Let’s respond to evil with tough love
By Chapman Cox, The Layman ,Volume 34, Number 6,Posted October 5, 2001, October 9, 2001
The pundits will long debate the lessons to be learned from the despicable mass murder of innocent people on Sept. 11, 2001.
I believe the most important lesson is that evil behavior leads to disaster – and that men and women of faith are called to respond with “tough love.”
Chapman CoxThe sadness currently gripping our nation is equaled by the sadness that mankind may not learn this lesson – any more than mankind has learned the lessons of the destruction of Jerusalem or the Holocaust.
Wickedness has pervaded our culture for decades. Tolerance of it in our moral code has led to the destruction of our families. Tolerance of it in our theology is tearing apart our beloved denomination. And tolerance of wickedness in our foreign policy has profoundly threatened our security.

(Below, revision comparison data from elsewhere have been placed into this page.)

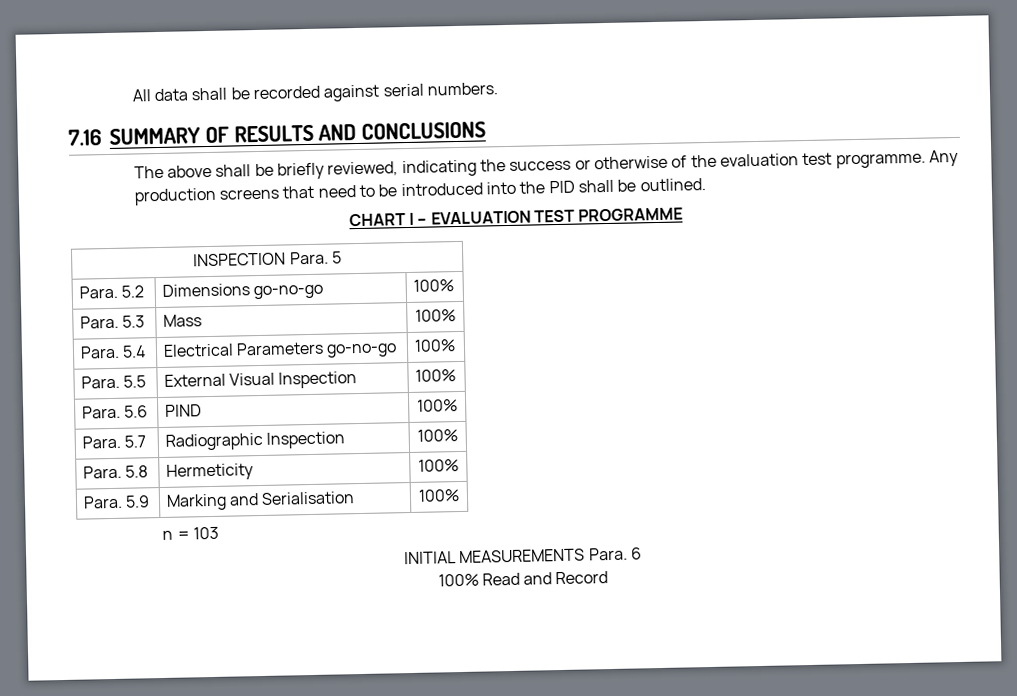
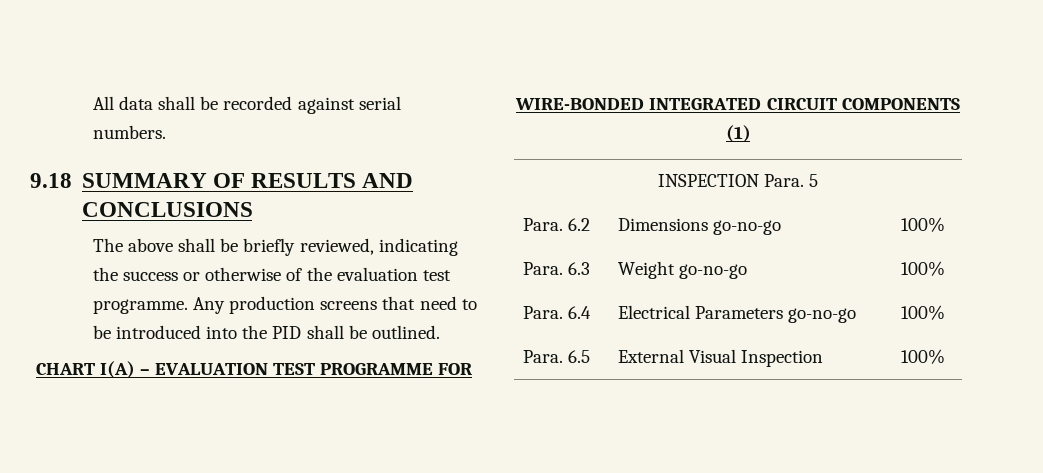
- 7.16 SUMMARY OF RESULTS AND CONCLUSIONS
+ 9.18 SUMMARY OF RESULTS AND CONCLUSIONS
- CHART I – EVALUATION TEST PROGRAMME
+ CHART I(A) – EVALUATION TEST PROGRAMME FOR WIRE-BONDED INTEGRATED CIRCUIT COMPONENTS (1)
- Para. 5.2 | Dimensions go-no-go | 100%
+ Para. 6.2 | Dimensions go-no-go | 100%
- Para. 5.3 | Mass | 100%
- Para. 5.4 | Electrical Parameters go-no-go | 100%
+ Para. 6.3 | Weight go-no-go | 100%
+ Para. 6.4 | Electrical Parameters go-no-go | 100%
- Para. 5.5 | External Visual Inspection | 100%
+ Para. 6.5 | External Visual Inspection | 100%
- Para. 5.6 | PIND | 100%
- Para. 5.7 | Radiographic Inspection | 100%
- Para. 5.8 | Hermeticity | 100%
- Para. 5.9 | Marking and Serialisation | 100%
- n = 103
- INITIAL MEASUREMENTS Para. 6
- 100% Read and Record

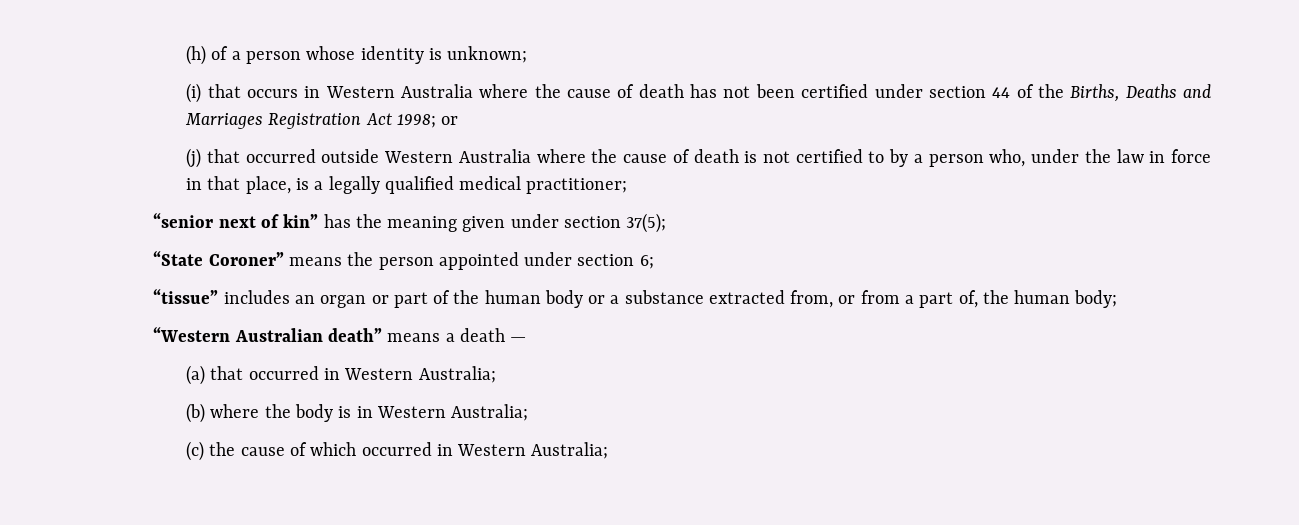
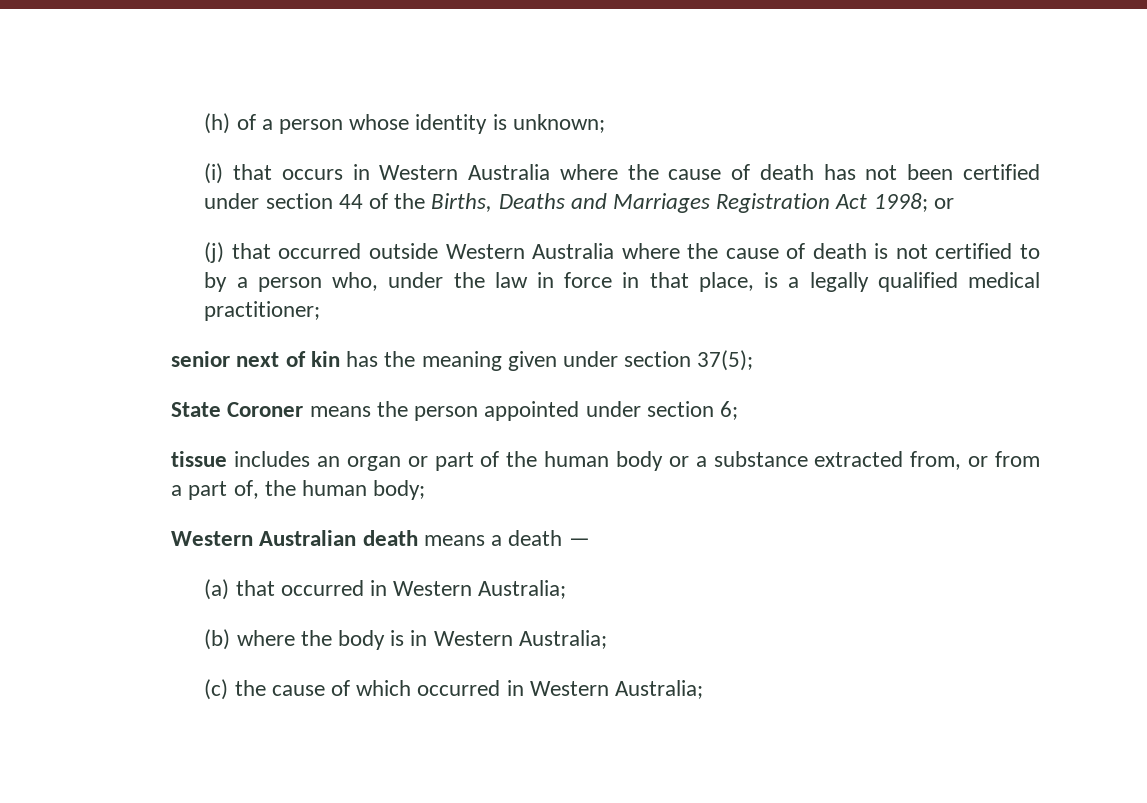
- “senior next of kin” has the meaning given under section 37(5);
+ senior next of kin has the meaning given under section 37(5);
- “State Coroner” means the person appointed under section 6;
+ State Coroner means the person appointed under section 6;
- “tissue” includes an organ or part of the human body or a substance extracted from, or from a part of, the human body;
+ tissue includes an organ or part of the human body or a substance extracted from, or from a part of, the human body;
- “Western Australian death” means a death —
+ Western Australian death means a death —

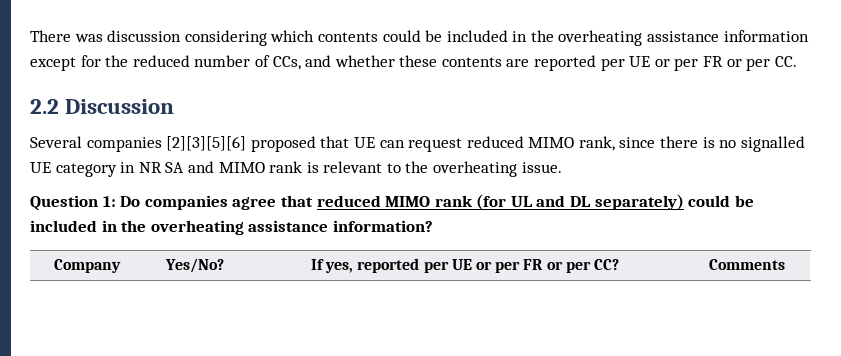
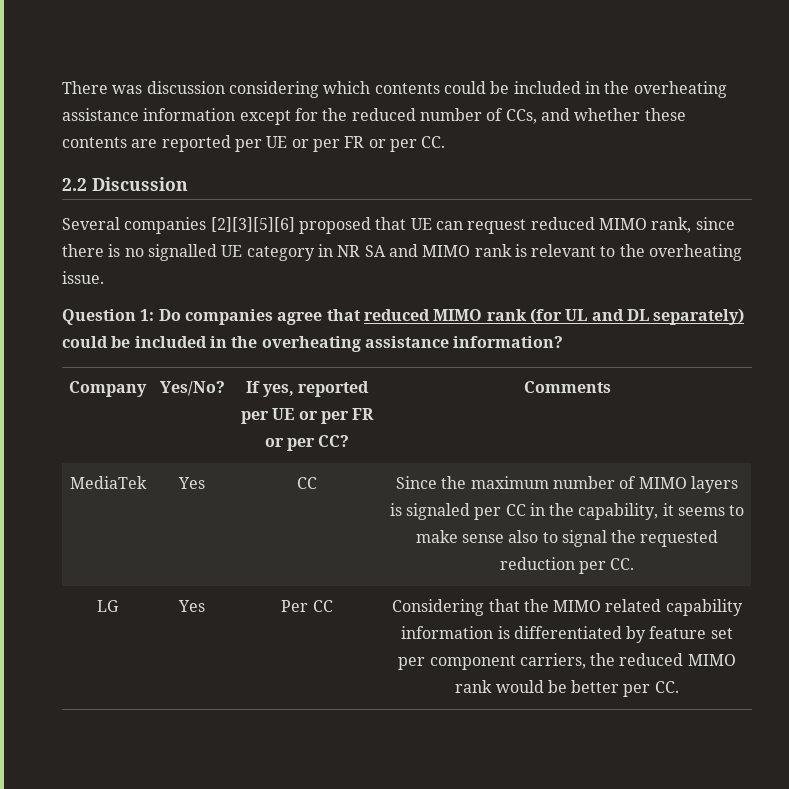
+ MediaTek | Yes | CC | Since the maximum number of MIMO layers is signaled per CC in the capability, it seems to make sense also to signal the requested reduction per CC.
+ LG | Yes | Per CC | Considering that the MIMO related capability information is differentiated by feature set per component carriers, the reduced MIMO rank would be better per CC.

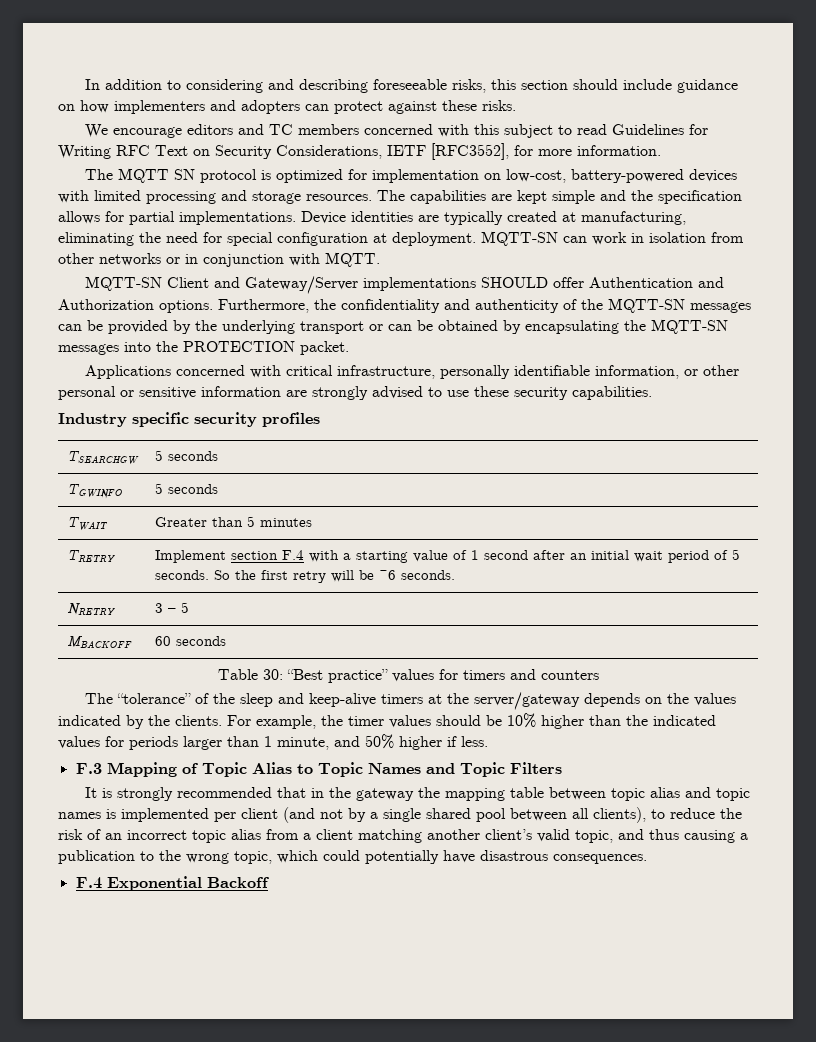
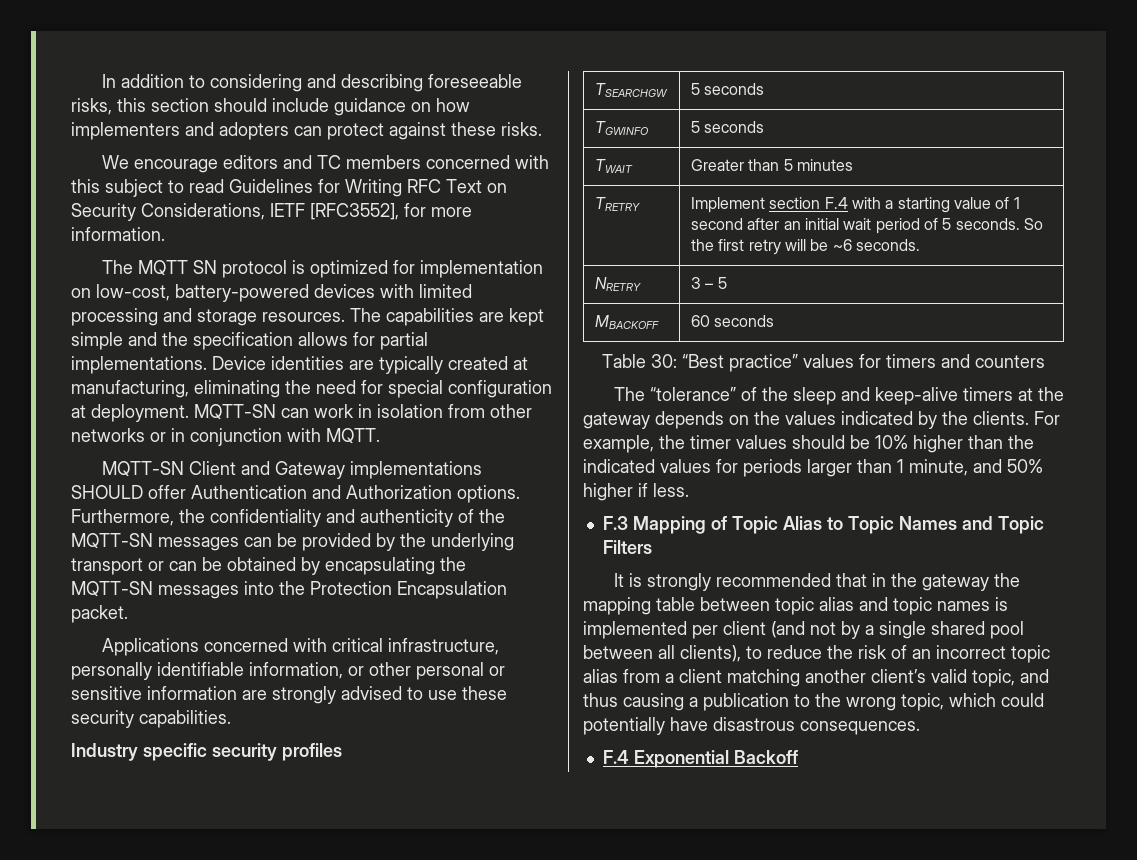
- MQTT-SN Client and Gateway/Server implementations SHOULD offer Authentication and Authorization options.
+ MQTT-SN Client and Gateway implementations SHOULD offer Authentication and Authorization options.
- Furthermore, the confidentiality and authenticity of the MQTT-SN messages can be provided by the underlying transport or can be obtained by encapsulating the MQTT-SN messages into the PROTECTION packet.
+ Furthermore, the confidentiality and authenticity of the MQTT-SN messages can be provided by the underlying transport or can be obtained by encapsulating the MQTT-SN messages into the Protection Encapsulation packet.
- The “tolerance” of the sleep and keep-alive timers at the server/gateway depends on the values indicated by the clients.
+ The “tolerance” of the sleep and keep-alive timers at the gateway depends on the values indicated by the clients.

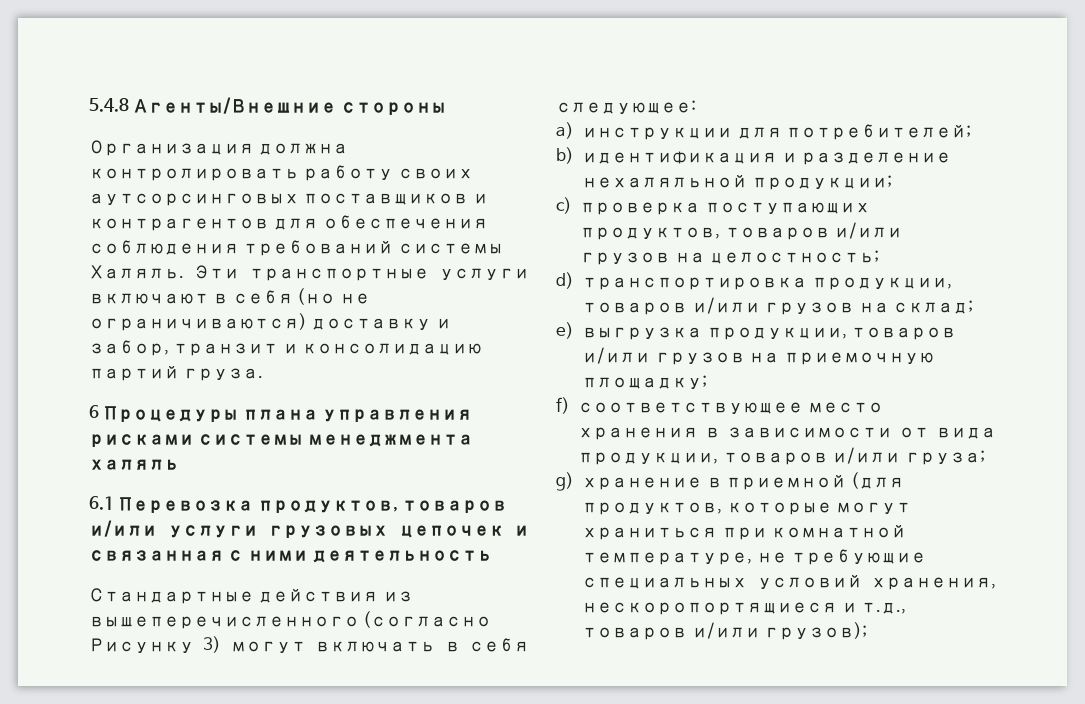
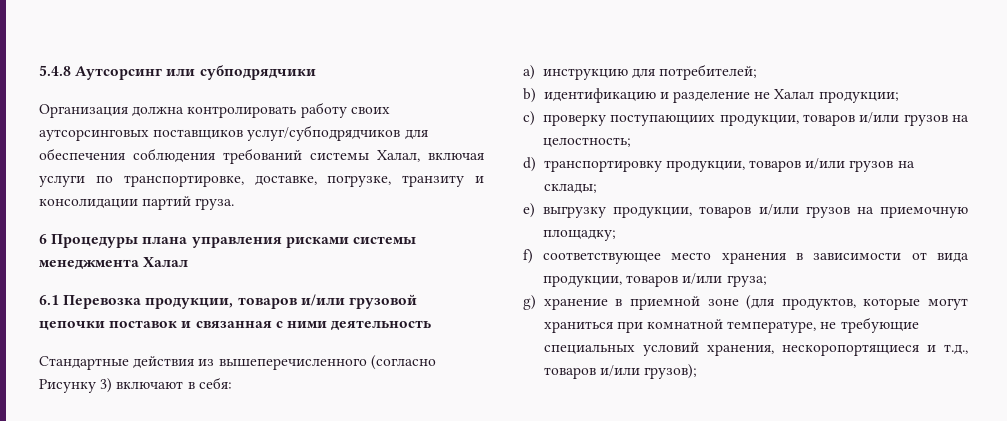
- 5.4.8 Агенты/Внешние стороны
+ 5.4.8 Аутсорсинг или субподрядчики
- Организация должна контролировать работу своих аутсорсинговых поставщиков и контрагентов для обеспечения соблюдения требований системы Халяль. Эти транспортные услуги включают в себя (но не ограничиваются) доставку и забор, транзит и консолидацию партий груза.
+ Организация должна контролировать работу своих аутсорсинговых поставщиков услуг/субподрядчиков для обеспечения соблюдения требований системы Халал, включая услуги по транспортировке, доставке, погрузке, транзиту и консолидации партий груза.
- 6 Процедуры плана управления рисками системы менеджмента халяль
+ 6 Процедуры плана управления рисками системы менеджмента Халал
- 6.1 Перевозка продуктов, товаров и/или услуги грузовых цепочек и связанная с ними деятельность
+ 6.1 Перевозка продукции, товаров и/или грузовой цепочки поставок и связанная с ними деятельность
- Стандартные действия из вышеперечисленного (согласно Рисунку 3) могут включать в себя следующее:
+ Стандартные действия из вышеперечисленного (согласно Рисунку 3) включают в себя:
- a) инструкции для потребителей;
+ a) инструкцию для потребителей;
- b) идентификация и разделение нехаляльной продукции;
+ b) идентификацию и разделение не Халал продукции;
- c) проверка поступающих продуктов, товаров и/или грузов на целостность;
+ c) проверку поступающиих продукции, товаров и/или грузов на целостность;
- d) транспортировка продукции, товаров и/или грузов на склад;
+ d) транспортировку продукции, товаров и/или грузов на склады;
- e) выгрузка продукции, товаров и/или грузов на приемочную площадку;
+ e) выгрузку продукции, товаров и/или грузов на приемочную площадку;
- g) хранение в приемной (для продуктов, которые могут храниться при комнатной температуре, не требующие специальных условий хранения, нескоропортящиеся и т.д., товаров и/или грузов);
+ g) хранение в приемной зоне (для продуктов, которые могут храниться при комнатной температуре, не требующие специальных условий хранения, нескоропортящиеся и т.д., товаров и/или грузов);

Excusing terrorists in the past, rather than confronting their evil behaviors, has led to our current grief. There has been widespread acceptance of the argument by many foreign policy pundits that the murder of innocents by Palestinian terrorists is morally equivalent to the Israeli government’s extraterritorial efforts to seek out and destroy the perpetrators of crime. Hiding behind the shield of our tolerance, the terrorists have committed the most heinous crime in U.S. history.
Thankfully, we have godly leaders with the courage to refute the moral equivalence nonsense. They will lead our nation in an effort to avoid injuring innocent people while we justly use our God-given resources to find criminals beyond our borders and bring them to justice.
The challenge for Christians in resisting evil is to love the evildoer. Christ taught us to love sinners, but to resist sin. Those of us with loved ones addicted to drugs or alcohol understand the painful difficulties of this kind of “tough love.”
Only prayer and daily feasting on the Word can help us draw the line between rejecting evil behaviors and tolerating human weaknesses – between love and enabling permissiveness.
I am confident that our president, secretary of state and attorney general will do well in discerning that line because they each spend time daily on their knees and in the Word.
I believe that God will use the disaster of Sept. 11 to explode our acceptance of evil in the foreign policy arena. My prayer is that it will also jar us out of lethargy in the other areas of our culture where permissiveness is destroying the infrastructures of nuclear families and denominational communities. Our church, as well as our country, must heed the lesson that:
Christ’s call for us to love evildoers does not excuse us from his command that we resist evil deeds.
Chapman Cox, an assistant secretary of defense during the administration of President Ronald Reagan, is a Presbyterian elder and director of development for the Presbyterian Lay Committee.